From: "Yang, Sheng" <sheng.yang-ral2JQCrhuEAvxtiuMwx3w@public.gmane.org>
To: Avi Kivity <avi-atKUWr5tajBWk0Htik3J/w@public.gmane.org>
Cc: kvm-devel-5NWGOfrQmneRv+LV9MX5uipxlwaOVQ5f@public.gmane.org
Subject: [RFC][PATCH 2/7] KVM: Common interface of TLP and feature detection for EPT
Date: Fri, 1 Feb 2008 16:22:10 +0800 [thread overview]
Message-ID: <200802011622.10442.sheng.yang@intel.com> (raw)
[-- Attachment #1: Type: text/plain, Size: 11052 bytes --]
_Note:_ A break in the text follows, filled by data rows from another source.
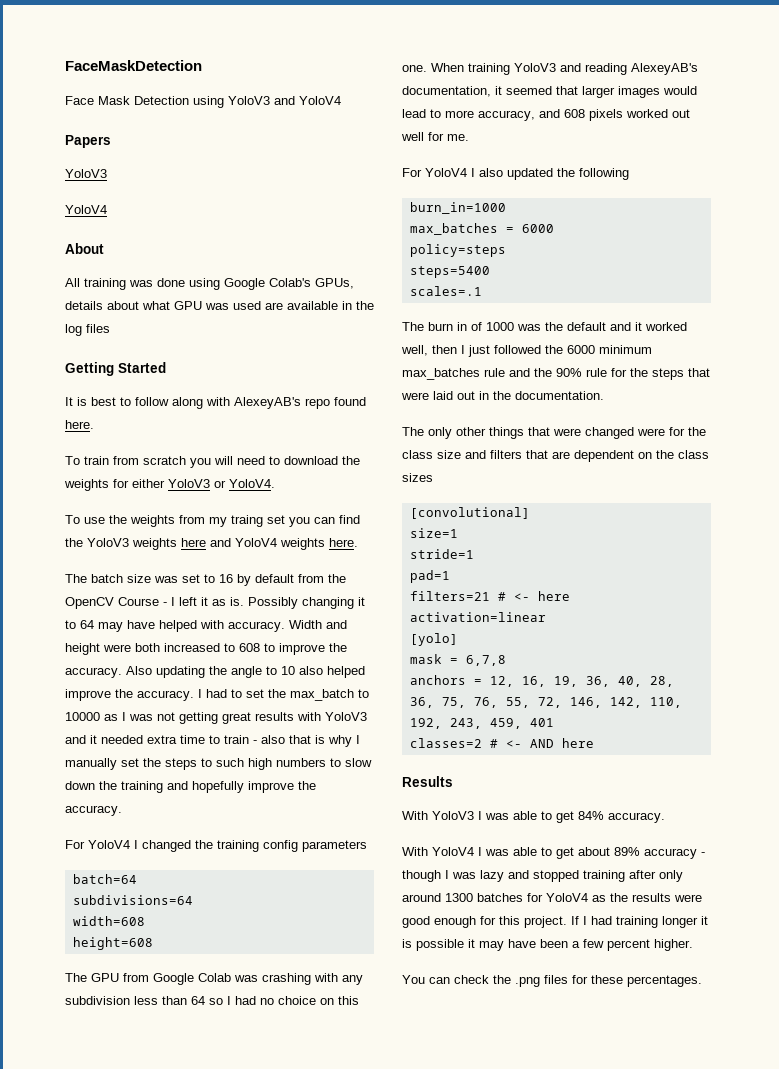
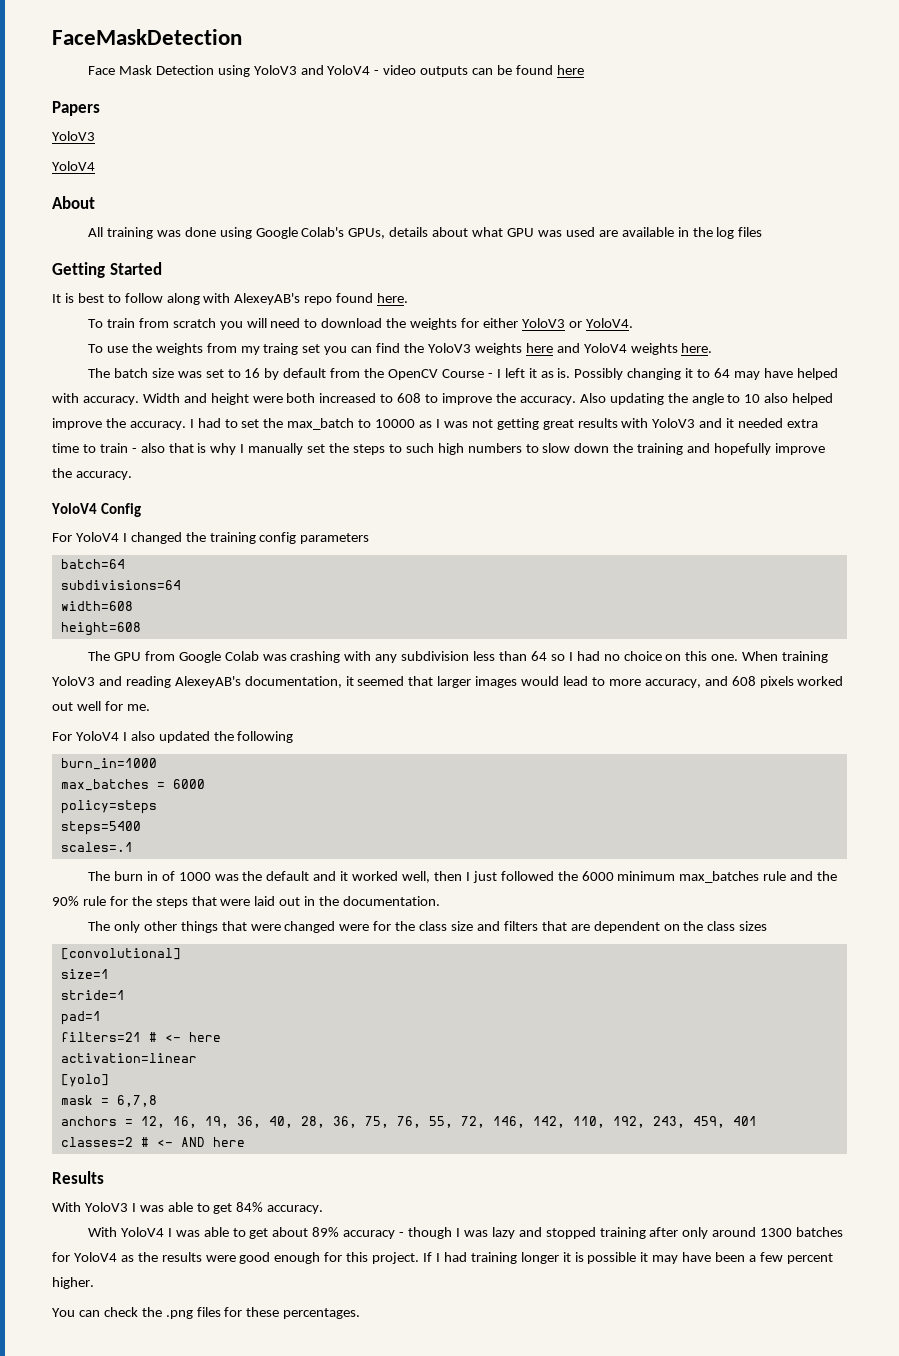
(341, 100) none -> [374,65,584,77] - video outputs can be found here
(122, 810) none -> [51,503,141,517] // YoloV4 Config

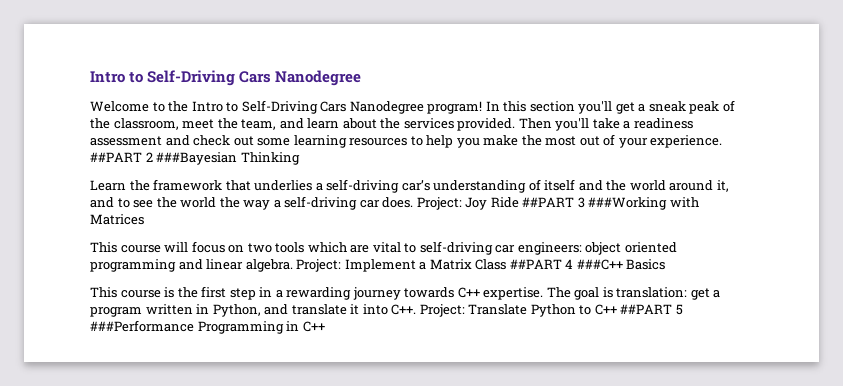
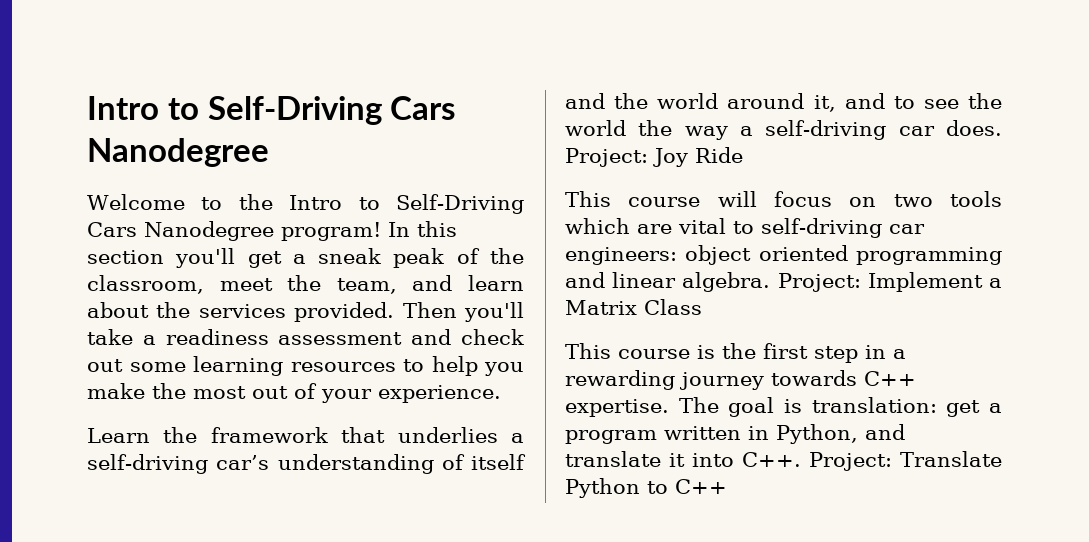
[90,152,300,165] ##PART 2 ###Bayesian Thinking -> (501, 394) none
[522,197,699,210] [90,214,144,225] ##PART 3 ###Working with Matrices -> (743, 155) none
[509,259,666,270] ##PART 4 ###C++ Basics -> (702, 307) none
[620,304,683,315] [90,320,325,334] ##PART 5 ###Performance Programming in C++ -> (727, 486) none

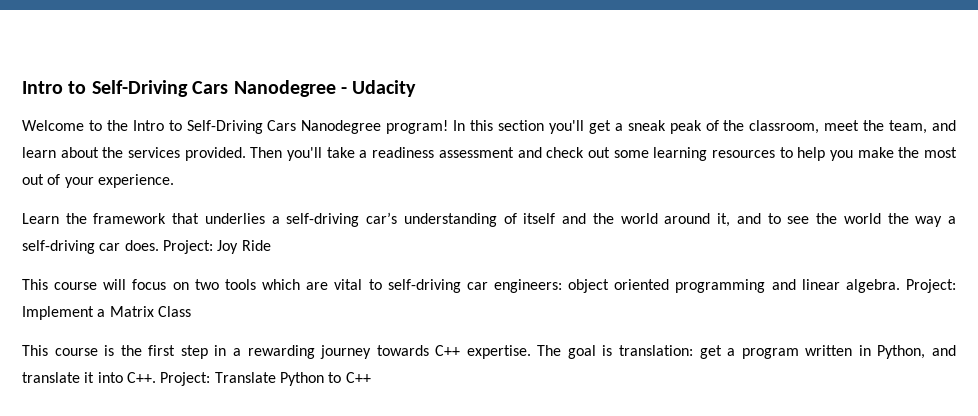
[87,96,457,125] [87,138,269,167] Intro to Self-Driving Cars Nanodegree -> [22,80,417,97] Intro to Self-Driving Cars Nanodegree - Udacity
From e5ed046f6862a9e314f334458d46f871b7fb8b58 Mon Sep 17 00:00:00 2001
From: Sheng Yang <sheng.yang-ral2JQCrhuEAvxtiuMwx3w@public.gmane.org>
Date: Fri, 1 Feb 2008 06:32:17 +0800
Subject: [PATCH] KVM: Common interface of TLP and feature detection for EPT
The patch export tlp_enabled() from kvm_x86_ops as common interface, and
make the feature detection ready for EPT.
Signed-off-by: Sheng Yang <sheng.yang-ral2JQCrhuEAvxtiuMwx3w@public.gmane.org>
---
arch/x86/kvm/svm.c | 6 +++
arch/x86/kvm/vmx.c | 88 +++++++++++++++++++++++++++++++++++++++++--
arch/x86/kvm/vmx.h | 26 +++++++++++++
include/asm-x86/kvm_host.h | 4 ++
4 files changed, 119 insertions(+), 5 deletions(-)
diff --git a/arch/x86/kvm/svm.c b/arch/x86/kvm/svm.c
index d1c7fcb..c43f0cc 100644
--- a/arch/x86/kvm/svm.c
+++ b/arch/x86/kvm/svm.c
@@ -1662,6 +1662,11 @@ static bool svm_cpu_has_accelerated_tpr(void)
return false;
}
+static int svm_tlp_enabled(void)
+{
+ return 0;
+}
+
static struct kvm_x86_ops svm_x86_ops = {
.cpu_has_kvm_support = has_svm,
.disabled_by_bios = is_disabled,
@@ -1718,6 +1723,7 @@ static struct kvm_x86_ops svm_x86_ops = {
.inject_pending_vectors = do_interrupt_requests,
.set_tss_addr = svm_set_tss_addr,
+ .tlp_enabled = svm_tlp_enabled,
};
static int __init svm_init(void)
diff --git a/arch/x86/kvm/vmx.c b/arch/x86/kvm/vmx.c
index 3d8949a..5f3767a 100644
--- a/arch/x86/kvm/vmx.c
+++ b/arch/x86/kvm/vmx.c
@@ -40,12 +40,31 @@ module_param(bypass_guest_pf, bool, 0);
static int enable_vpid = 1;
module_param(enable_vpid, bool, 0);
+static int enable_ept = 0;
+module_param(enable_ept, bool, 0);
+
struct vmcs {
u32 revision_id;
u32 abort;
char data[0];
};
+typedef union {
+ struct {
+ u64 r : 1,
+ w : 1,
+ x : 1,
+ emt : 3,
+ rsvd_igmt : 1,
+ sp_avail : 1,
+ avail1 : 4,
+ addr_mfn : 45,
+ rsvd : 5,
+ avail2 : 2;
+ } fields;
+ u64 entry;
+} epte_t;
+
struct vcpu_vmx {
struct kvm_vcpu vcpu;
int launched;
@@ -104,6 +123,11 @@ static struct vmcs_config {
u32 vmentry_ctrl;
} vmcs_config;
+struct vmx_capability {
+ u32 ept;
+ u32 vpid;
+} vmx_capability;
+
#define VMX_SEGMENT_FIELD(seg) \
[VCPU_SREG_##seg] = { \
.selector = GUEST_##seg##_SELECTOR, \
@@ -217,6 +241,35 @@ static inline int cpu_has_vmx_vpid(void)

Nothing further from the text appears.